ESP32 Firmware to OpenTelemetry
OpenTelemetry has no C SDK and no microcontroller story today. The C++ SDK is POSIX-only and far too heavy for an ESP32, and a full OTLP/HTTP + protobuf + TLS stack does not fit the default firmware build. So getting telemetry off a constrained device and into an OTLP pipeline means choosing where the conversion happens. This guide puts it at the edge: the firmware emits a small, versioned JSON envelope over MQTT, and a bridge service turns it into ordinary OpenTelemetry.
The companion runnable example lives at examples/iot/esp32-firmware.

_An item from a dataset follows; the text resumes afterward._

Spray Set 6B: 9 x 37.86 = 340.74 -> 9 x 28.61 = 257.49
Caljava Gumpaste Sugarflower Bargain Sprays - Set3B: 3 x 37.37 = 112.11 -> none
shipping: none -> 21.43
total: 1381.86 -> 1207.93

Why a bridge, not OTLP from the device
You could, in principle, generate C structs for the OTLP protobuf definitions and emit real OTLP over MQTT from the device. It is a valid path, and the appendix sketches it. But for a reference example it trades away the two things that make this useful: a payload you can read on one screen, and a firmware image that is mostly Wi-Fi and TLS rather than serialization code.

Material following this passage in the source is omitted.